China Fails To Coerce US Officials Over Visit
China Fails To Coerce US Officials Over Visit
After the last week, China is clearly feeling a little bigger in its britches. They got the NBA and ESPN to bow down and kiss their ring, and that went pretty well.
So well, in fact, that China decided that their next move would to be to tell a bipartisan Congressional delegation that they wouldn’t be allowed to visit China unless they canceled a trip to Taiwan. This comes from Representative Sean Patrick Maloney, a New York Democrat, who wrote an account of what went down in an op-ed for the Wall Street Journal.
Chinese officials told members of my staff on multiple occasions that if I canceled the trip to Taiwan, I would be granted a visa. This was visa blackmail, designed to stanch the longstanding tradition of robust U.S. congressional engagement with Taiwan, which is especially critical given the executive branch’s self-imposed limit on official travel.”
When we made clear that canceling the delegation’s stop in Taiwan was not an option, the officials demanded that I issue a statement endorsing Beijing’s version of the “one China policy,” which holds that mainland China is the only sovereign China, delegitimizing Taiwan’s political existence and further isolating the island’s 24 million people.”

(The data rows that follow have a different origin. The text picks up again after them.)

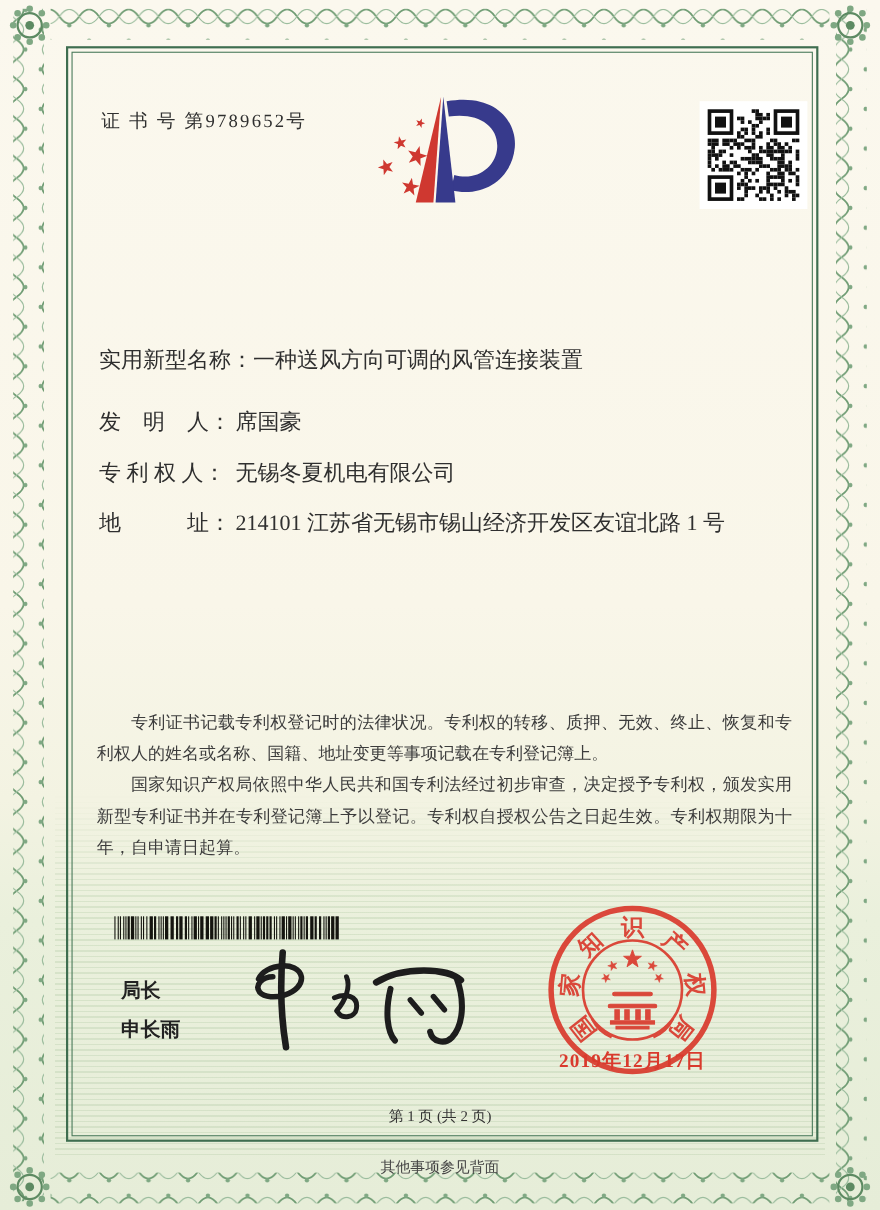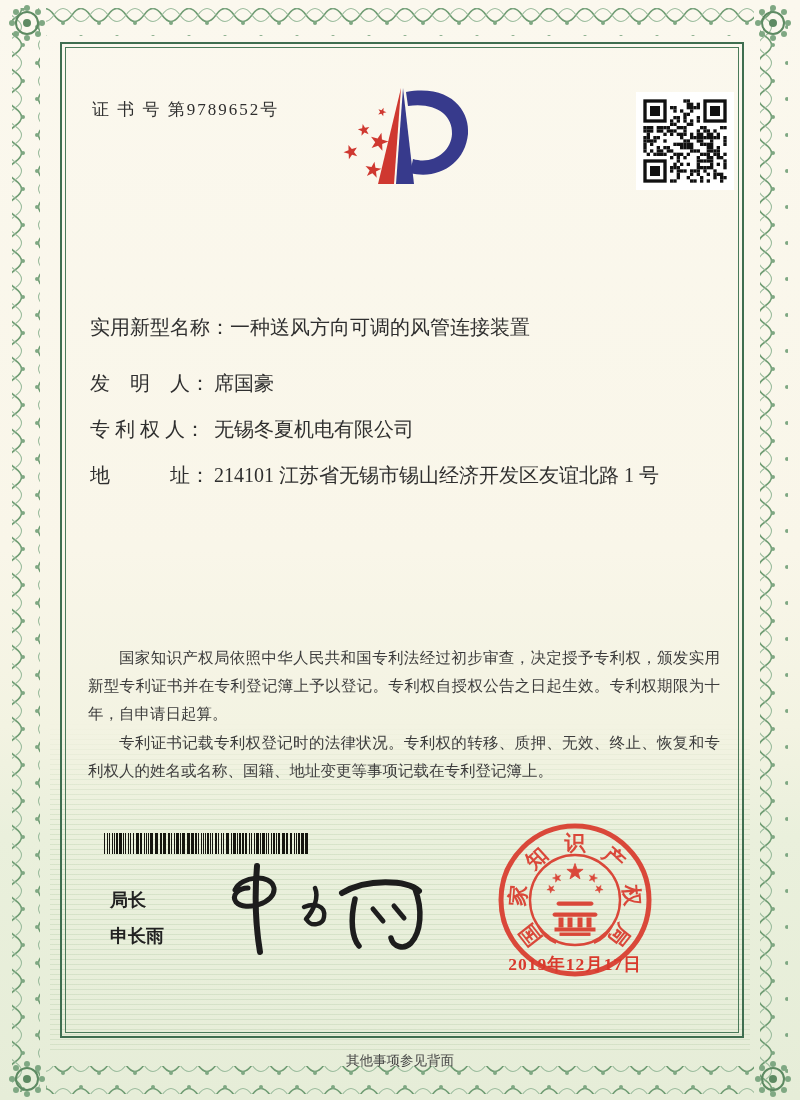--- a/index.html
+++ b/index.html
@@ -337,22 +337,22 @@
     </div>
     <div class="frow">
       <span class="flabel">专 利 权 人：</span><span class="fvalue">无锡冬夏机电有限公司</span>
     </div>
     <div class="frow">
       <span class="flabel">地　　　址：</span><span class="fvalue">214101 江苏省无锡市锡山经济开发区友谊北路 1 号</span>
     </div>
   </div>
 
   <div class="paras">
+    <p>专利证书记载专利权登记时的法律状况。专利权的转移、质押、无效、终止、恢复和专利权人的姓名或名称、国籍、地址变更等事项记载在专利登记簿上。</p>
     <p>国家知识产权局依照中华人民共和国专利法经过初步审查，决定授予专利权，颁发实用新型专利证书并在专利登记簿上予以登记。专利权自授权公告之日起生效。专利权期限为十年，自申请日起算。</p>
-    <p>专利证书记载专利权登记时的法律状况。专利权的转移、质押、无效、终止、恢复和专利权人的姓名或名称、国籍、地址变更等事项记载在专利登记簿上。</p>
   </div>
 
   <div class="barcode" id="barcode">
       <span style="width: 1px; background: rgb(21, 21, 15); margin-right: 2px;"></span>
       <span style="width: 1px; background: rgb(21, 21, 15); margin-right: 1px;"></span>
       <span style="width: 1px; background: rgb(21, 21, 15); margin-right: 2px;"></span>
       <span style="width: 1px; background: rgb(21, 21, 15); margin-right: 1px;"></span>
       <span style="width: 1px; background: rgb(21, 21, 15); margin-right: 1px;"></span>
       <span style="width: 2px; background: rgb(21, 21, 15); margin-right: 1px;"></span>
       <span style="width: 3px; background: rgb(21, 21, 15); margin-right: 1px;"></span>
@@ -462,15 +462,16 @@
           <text x="107" y="34" text-anchor="middle" font-size="21" font-weight="700" fill="#d93a2d" transform="rotate(-42.66666666666667 107 84)">知</text>
           <text x="107" y="34" text-anchor="middle" font-size="21" font-weight="700" fill="#d93a2d" transform="rotate(0 107 84)">识</text>
           <text x="107" y="34" text-anchor="middle" font-size="21" font-weight="700" fill="#d93a2d" transform="rotate(42.66666666666666 107 84)">产</text>
           <text x="107" y="34" text-anchor="middle" font-size="21" font-weight="700" fill="#d93a2d" transform="rotate(85.33333333333334 107 84)">权</text>
           <text x="107" y="34" text-anchor="middle" font-size="21" font-weight="700" fill="#d93a2d" transform="rotate(128 107 84)">局</text>
         </g>
     </g>
   </svg>
   <div class="seal-date">2019年12月17日</div>
 
+  <div class="page-info">第 1 页 (共 2 页)</div>
   <div class="footer-note">其他事项参见背面</div>
 
 </div>
 
 </body></html>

Am I the only one who hopes that Congressman Maloney gave the Chinese a two word response to their demand for a statement, and it wasn’t “happy birthday”?
China has long wanted to crush Taiwan and claim it as theirs. Unlike certain NBA players and coaches, I actually took a few classes in Asian history in college. After Mao’s communist revolution, the Western-friendly government created on Taiwan was recognized as the “official” Republic of China, and took its seat as the official government of China for years on the United Nations Security Council. That all ended when President Nixon “went to China” and opened up international relations with the communist dictatorship, in hopes of thwarting the Soviet Union. Taiwan now exists as a kind of political ghost – stragetically important, yet struggling for recognition as China becomes ever more commercially and politically dominant.
No wonder the Chinese government thought they could throw their weight around and demand that this bipartisan delegation bow to their demands. Congressman Maloney isn’t having it.
Chinese officials would be wise to accept that the U.S. has an abiding interest in fulfilling its obligations under the 1979 Taiwan Relations Act, which calls for robust unofficial ties between the U.S. and Taiwan. Ham-handed and obtusely enforced pressure campaigns, such as the one targeting my delegation, will invigorate congressional support for Taiwan.”
In the coming months, I will explore ways for Congress to reinforce U.S. support for Taiwan in a manner consistent with our shared national security interests. While this support is materially necessary given the intense pressure Taiwan faces from China, it is also a moral imperative. America must stand up for democracy and freedom in the face of the Chinese Communist Party’s aggression and authoritarianism.”
Taiwan needs United States support just as much as Hong Kong does. And Hong Kong got a visit from a United States senator this weekend. Senator Ted Cruz of Texas stopped in Taiwan first…
What a delight to have Senator @tedcruz visiting #Taiwan for our National Day. Senator, your support for freedom & democracy around the world including #HongKong is admired; your all-out support for Taiwan, a front-line state, is greatly appreciated by the people here. JW pic.twitter.com/qpA90QoIoQ
— 外交部 Ministry of Foreign Affairs, ROC (Taiwan) 🇹🇼 (@MOFA_Taiwan) October 9, 2019
… and then went to Hong Kong, giving an interview to CBS’s “Face The Nation” while there.
SENATOR TED CRUZ: I’ll tell you what’s happening here in Hong Kong is inspiring. We’ve seen over two million people come to the streets standing up for freedom, standing up for democracy and standing up against the oppression of the Chinese communist regime. And I think it is very much in the United States’ interest to support the people of Hong Kong. I’m here, I’m dressed in all black standing in solidarity with the protesters.”
I hope that gives Xi Jinping heartburn. Hong Kong leader Carrie Lam was certainly not happy with Ted Cruz. Too damn bad.
I suppose that this entire NBA controversy of the last week has served one great purpose. It’s united right and left against Communist China. After all, when Ted Cruz and Alexandria Ocasio-Cortez are on the same side of an issue, it’s either that Communist China really is THAT TERRIBLE, or we should be looking for the dogs and cats living together and mass hysteria.